**Task description:** Make an exact copy of all the records that follow, apart from the pictures.

**Data shown:**
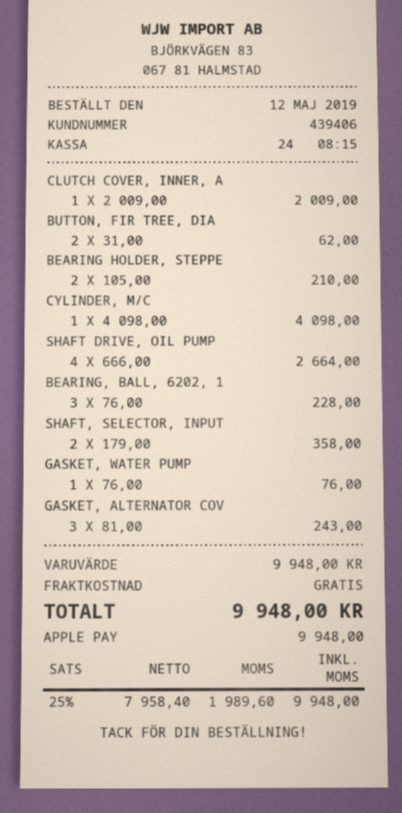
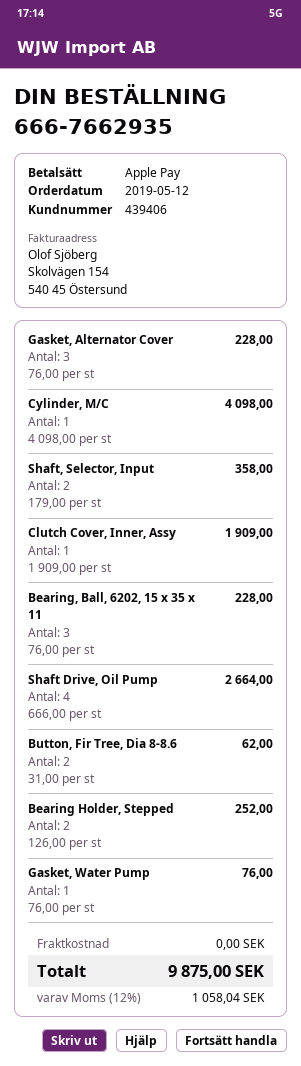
CLUTCH COVER, INNER, A: 1 x 2009.00 = 2009.00 -> 1 x 1909.00 = 1909.00
BEARING HOLDER, STEPPE: 2 x 105.00 = 210.00 -> 2 x 126.00 = 252.00
GASKET, ALTERNATOR COV: 3 x 81.00 = 243.00 -> 3 x 76.00 = 228.00
tax: 25% = 1989.60 -> 12% = 1058.04
total: 9948.00 -> 9875.00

**Task output:**
CLUTCH COVER, INNER, A: 1 x 2009.00 = 2009.00 -> 1 x 1909.00 = 1909.00
BEARING HOLDER, STEPPE: 2 x 105.00 = 210.00 -> 2 x 126.00 = 252.00
GASKET, ALTERNATOR COV: 3 x 81.00 = 243.00 -> 3 x 76.00 = 228.00
tax: 25% = 1989.60 -> 12% = 1058.04
total: 9948.00 -> 9875.00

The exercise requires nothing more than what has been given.